━━━ Records supplied

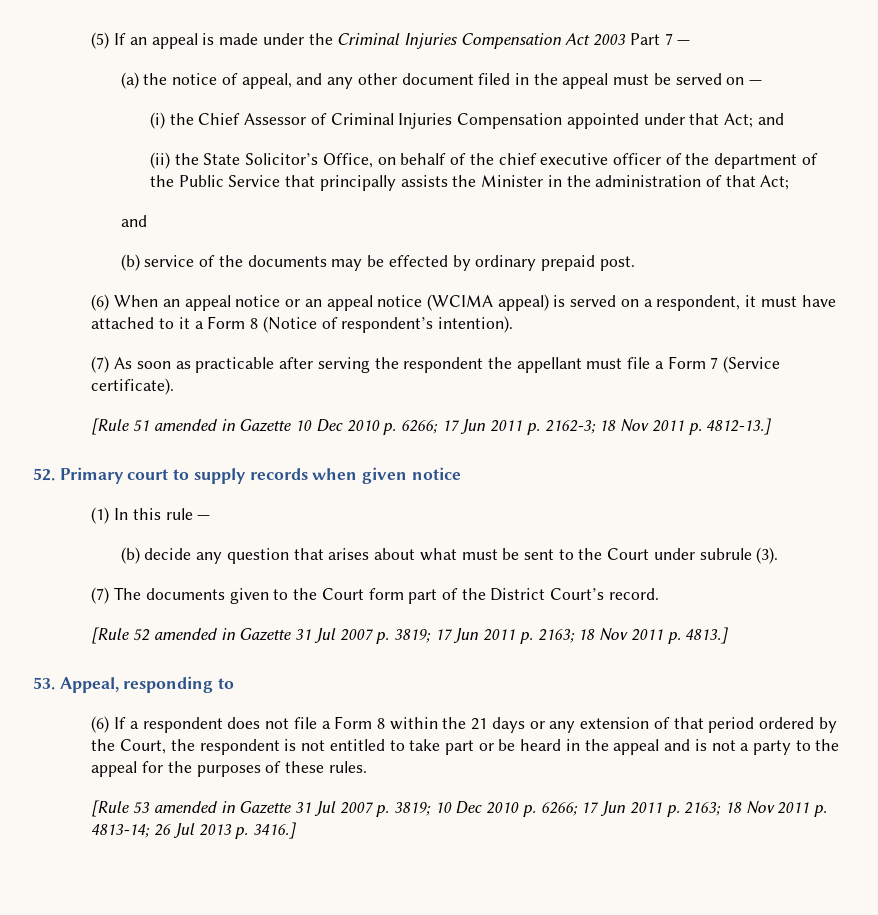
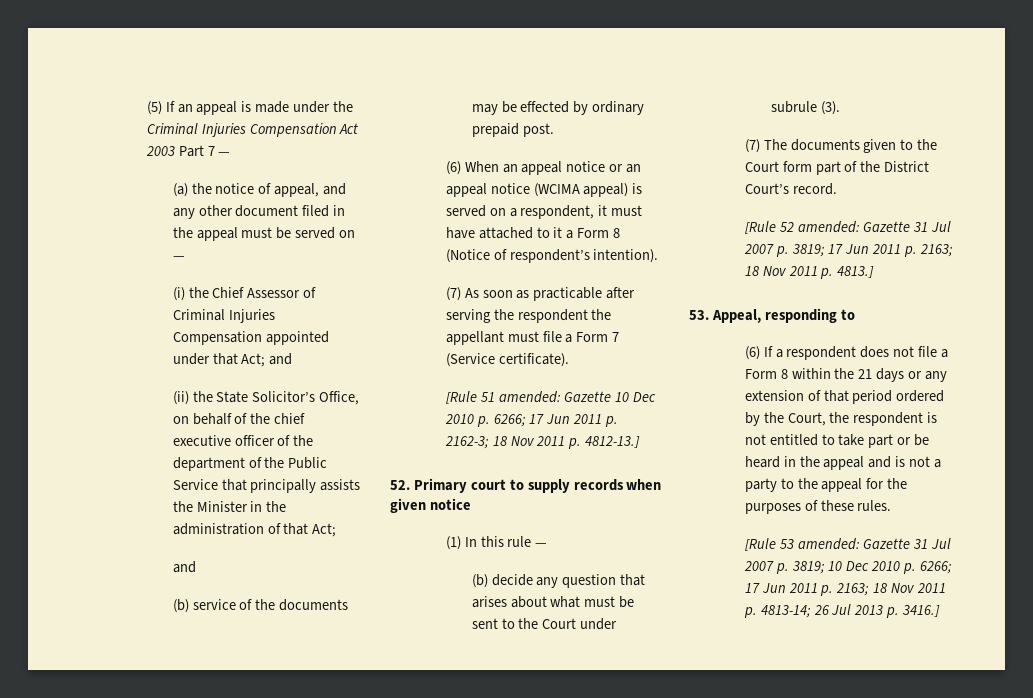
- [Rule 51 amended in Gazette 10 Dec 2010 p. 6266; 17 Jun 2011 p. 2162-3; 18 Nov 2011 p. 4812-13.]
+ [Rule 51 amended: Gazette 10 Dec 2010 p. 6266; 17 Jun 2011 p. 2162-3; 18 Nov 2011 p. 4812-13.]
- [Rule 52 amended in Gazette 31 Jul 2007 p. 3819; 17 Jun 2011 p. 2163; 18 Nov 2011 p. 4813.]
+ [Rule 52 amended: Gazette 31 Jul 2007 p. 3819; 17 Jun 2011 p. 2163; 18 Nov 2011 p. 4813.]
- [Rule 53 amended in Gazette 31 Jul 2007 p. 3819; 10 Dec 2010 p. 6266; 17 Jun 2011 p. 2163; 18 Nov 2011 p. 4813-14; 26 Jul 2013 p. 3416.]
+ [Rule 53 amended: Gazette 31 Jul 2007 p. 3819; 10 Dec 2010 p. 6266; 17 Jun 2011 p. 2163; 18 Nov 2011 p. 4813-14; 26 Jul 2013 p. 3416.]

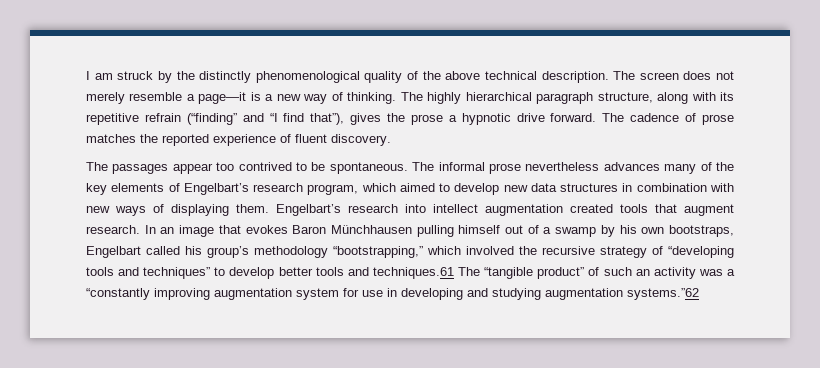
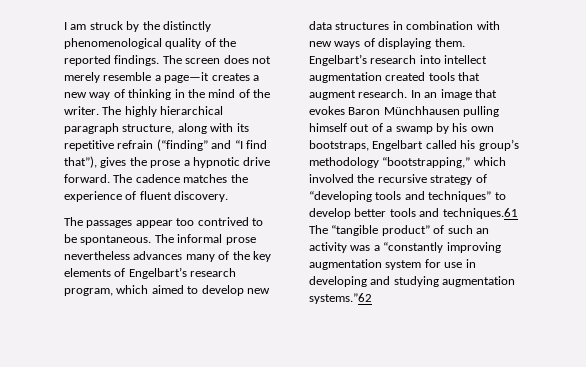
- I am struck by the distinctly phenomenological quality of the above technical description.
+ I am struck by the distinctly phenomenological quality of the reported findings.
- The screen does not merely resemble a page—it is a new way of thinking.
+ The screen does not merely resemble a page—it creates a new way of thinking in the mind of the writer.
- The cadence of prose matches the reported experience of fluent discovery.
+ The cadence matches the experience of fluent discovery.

━━━━━━

Reprint the data verbatim, pictures excluded.

- [Rule 51 amended in Gazette 10 Dec 2010 p. 6266; 17 Jun 2011 p. 2162-3; 18 Nov 2011 p. 4812-13.]
+ [Rule 51 amended: Gazette 10 Dec 2010 p. 6266; 17 Jun 2011 p. 2162-3; 18 Nov 2011 p. 4812-13.]
- [Rule 52 amended in Gazette 31 Jul 2007 p. 3819; 17 Jun 2011 p. 2163; 18 Nov 2011 p. 4813.]
+ [Rule 52 amended: Gazette 31 Jul 2007 p. 3819; 17 Jun 2011 p. 2163; 18 Nov 2011 p. 4813.]
- [Rule 53 amended in Gazette 31 Jul 2007 p. 3819; 10 Dec 2010 p. 6266; 17 Jun 2011 p. 2163; 18 Nov 2011 p. 4813-14; 26 Jul 2013 p. 3416.]
+ [Rule 53 amended: Gazette 31 Jul 2007 p. 3819; 10 Dec 2010 p. 6266; 17 Jun 2011 p. 2163; 18 Nov 2011 p. 4813-14; 26 Jul 2013 p. 3416.]

- I am struck by the distinctly phenomenological quality of the above technical description.
+ I am struck by the distinctly phenomenological quality of the reported findings.
- The screen does not merely resemble a page—it is a new way of thinking.
+ The screen does not merely resemble a page—it creates a new way of thinking in the mind of the writer.
- The cadence of prose matches the reported experience of fluent discovery.
+ The cadence matches the experience of fluent discovery.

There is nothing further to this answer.